Wish They Were Here : Oregon Pinots and Beyond

The WineAlign crew spends a lot of time on the road. We visit wine regions around the globe, learning, tasting, and experiencing first hand everything from the established classics to the latest releases. Inevitably, we come across wines we wish we could find back in our home markets, wines that engage and enthrall and tell a compelling story. Although the various Canadian provincial monopolies do their best to represent the world, full coverage is impossible and corporate selection mentality rules, that is to say, quality alone does not always earn you a spot on Canadian shelves.

We’ve created this series, Wish They Were Here, as a forum to share our adventures on the wine route, to highlight underrepresented regions, unknown producers, cuvées not yet seen in Canada, or vintages yet to be exported in the hopes that liquor board buyers, agents and private importers might tune in and get some inspiration. It’s also a mini travel guide for readers who go on their own wine safaris, offering a list of bottles to track down.

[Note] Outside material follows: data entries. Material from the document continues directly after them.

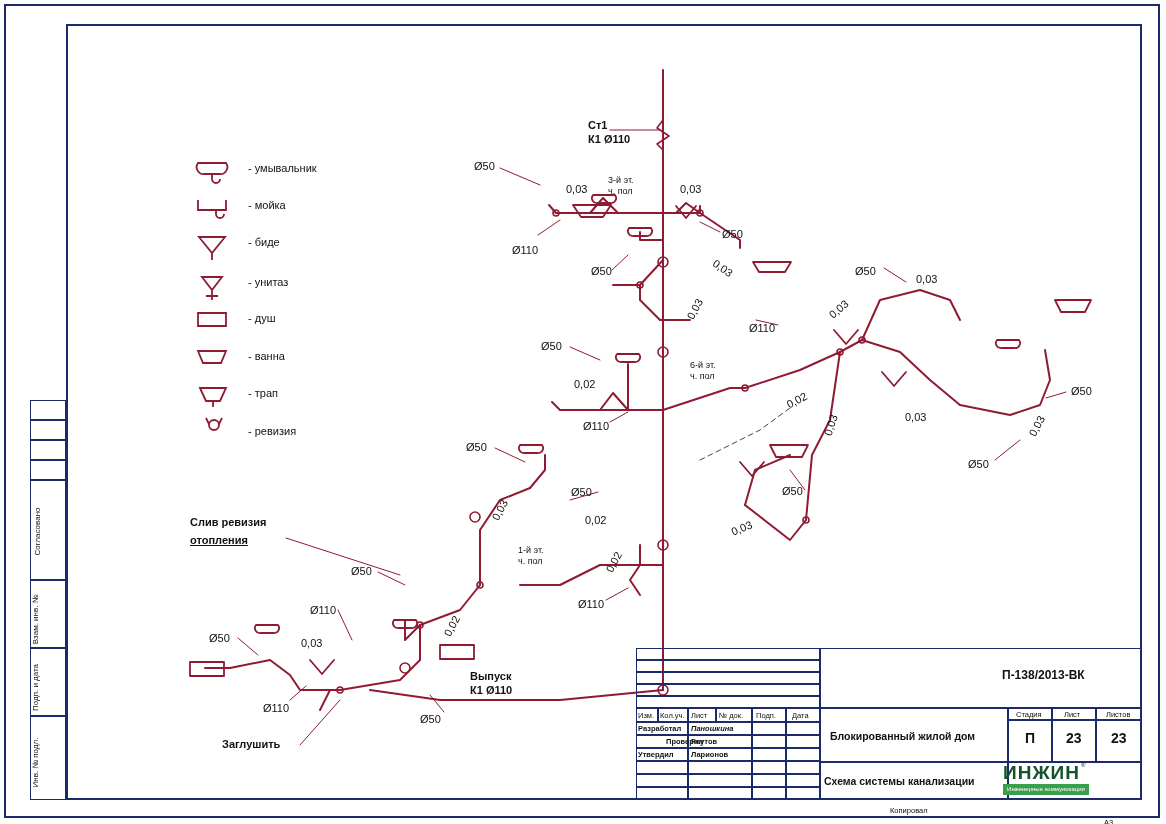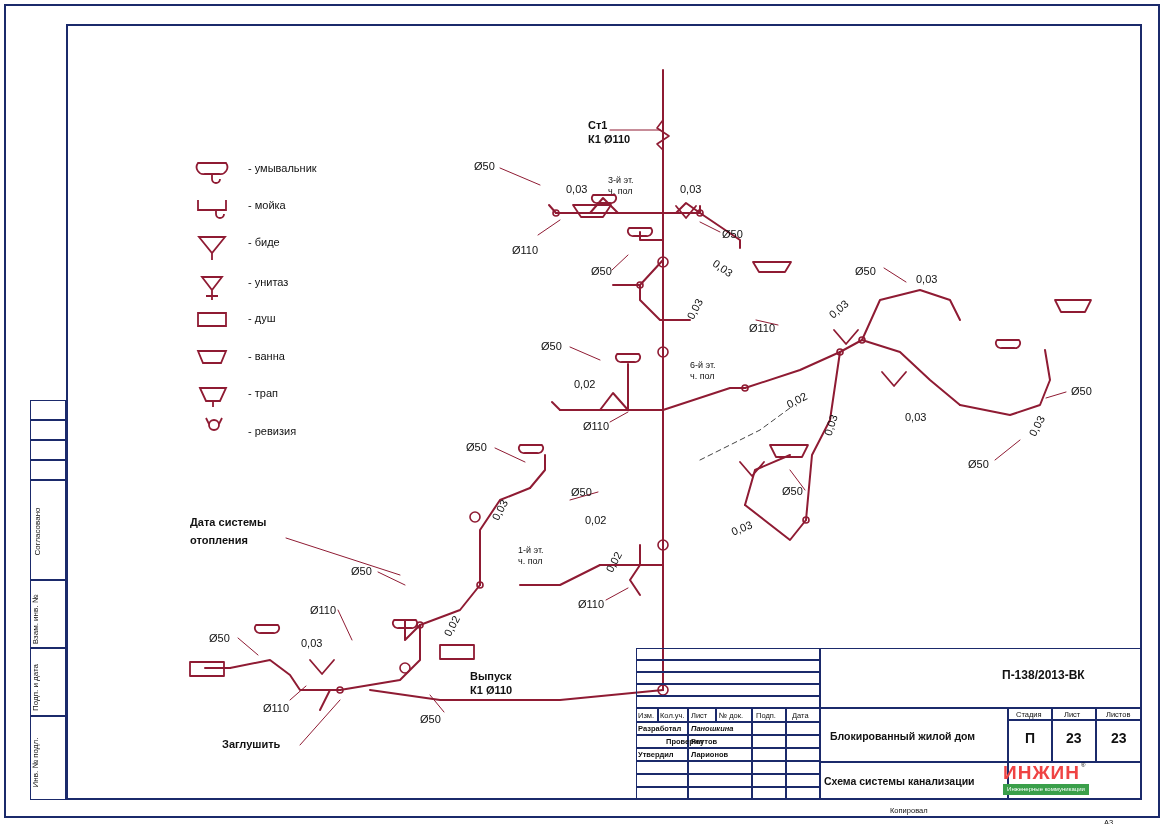"Дата системы" div.lbl { text: Дата системы -> Слив ревизия }
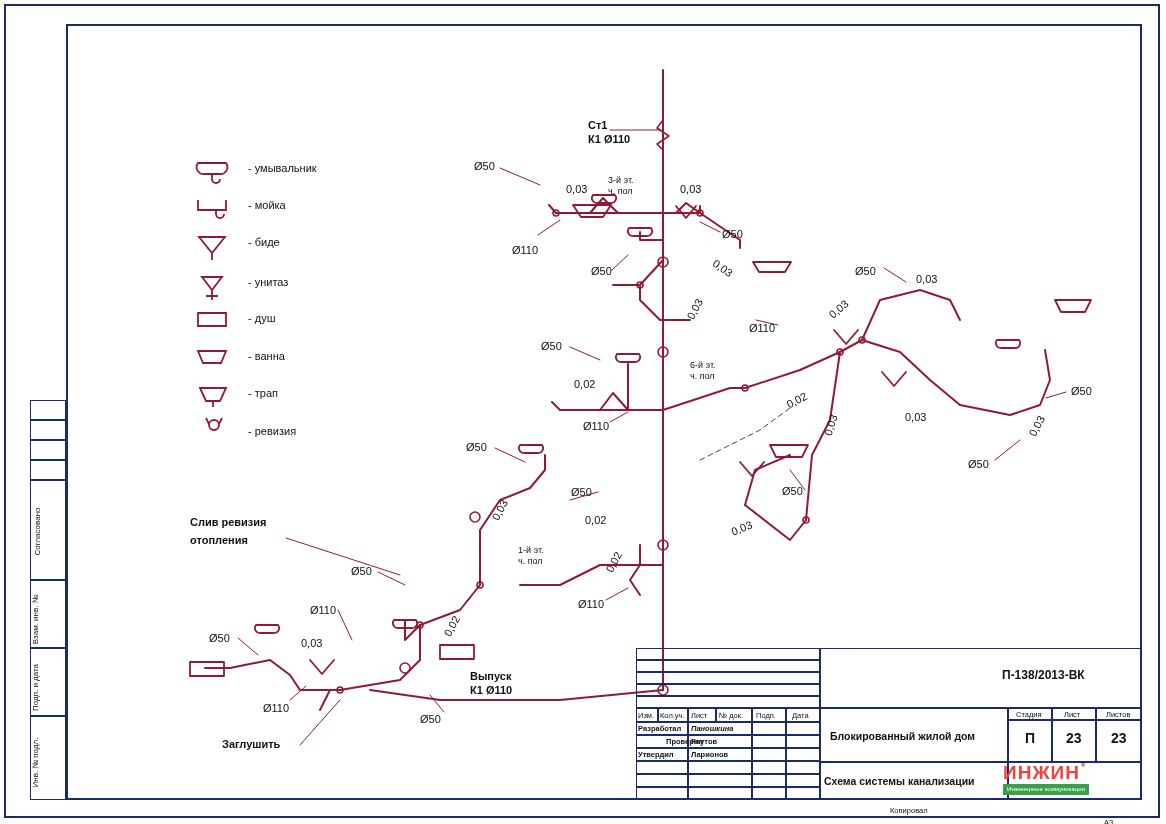"отопления" div.lbl { text-decoration: none -> underline }
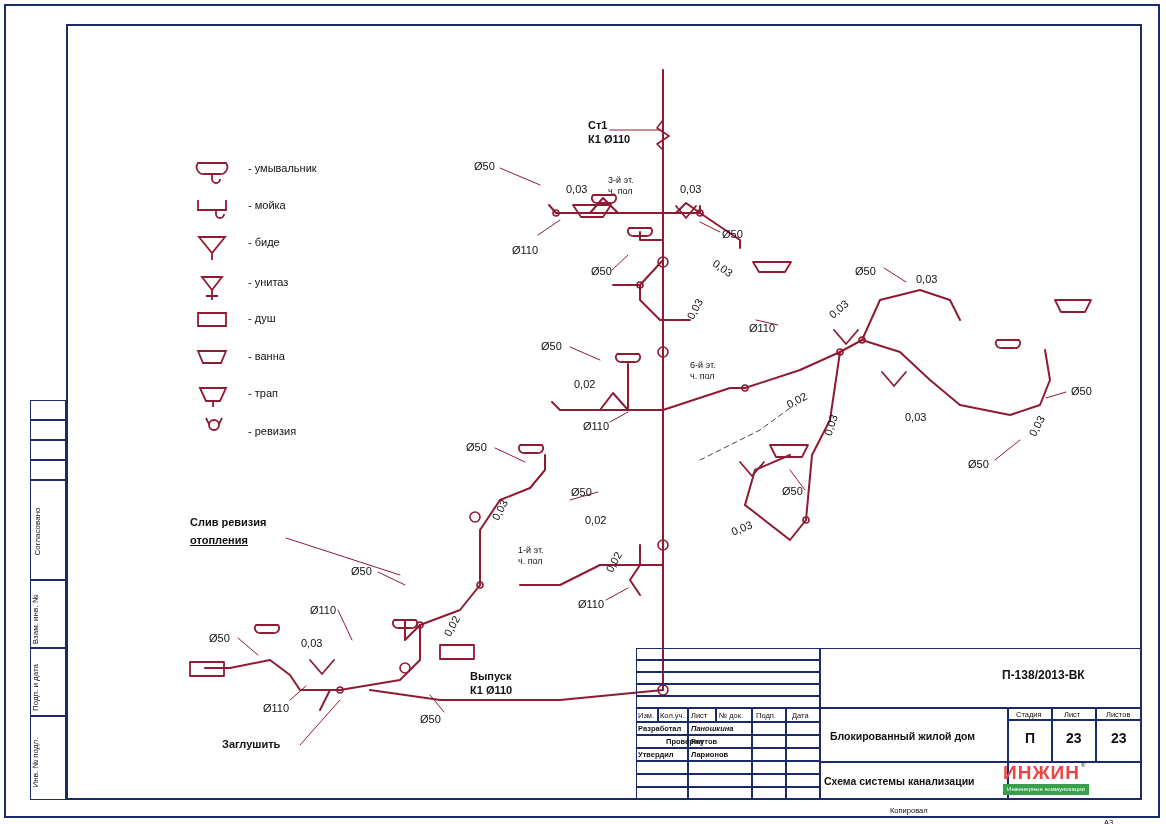"ИНЖИН" .logo .lg-main { color: #ef4444 -> #14532d }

Wish They Were Here: Oregon Pinots and Beyond
By Treve Ring

Based in Victoria, I’m fortunate to visit Portland and the Willamette a few times annually. In fact, the driving time from Vancouver is about the same to the Willamette as it is to the Okanagan (five hours, not counting the US/CAN border). But to me, these two west coast regions couldn’t be more different; different scale, scope and result.

Treve drinking Pinot among the Pinot vines, Dundee Hills

Treve drinking Pinot among the Pinot vines,
Dundee Hills

The Willamette is where I retreat to recharge, to reconnect and to disconnect, to eat deliciously prepared and unpretentious food, walk in the vineyards and really talk with the winemakers. Sure, there are big producers in the valley, and we see their wines on our shelves at home. But I’m most interested in seeking out the smaller players, those with handcrafted wines, generally farmed sustainably and produced collaboratively, and the price reflects the quality – notwithstanding the cross-border tax. Smaller production plus the aforementioned markups mean that we rarely see the great stuff on our markets.

Drink Pinot Think Oregon. The tagline of the Willamette Valley Wineries Association, much like the wineries themselves, is direct, confident and B.S.-free. The WVWA is a non-profit dedicated to achieving recognition for Oregon’s Willamette Valley as a premier pinot noir producing region, and planted roots back in 1986 with 11 member wineries. First officers at inception included iconic names in Oregon wine history today: Dick Erath, Bill Blosser and David Lett. These pioneering wineries are still members today (along with nearly 200 others wineries) and undeniably their names stand synonymous with pinot noir.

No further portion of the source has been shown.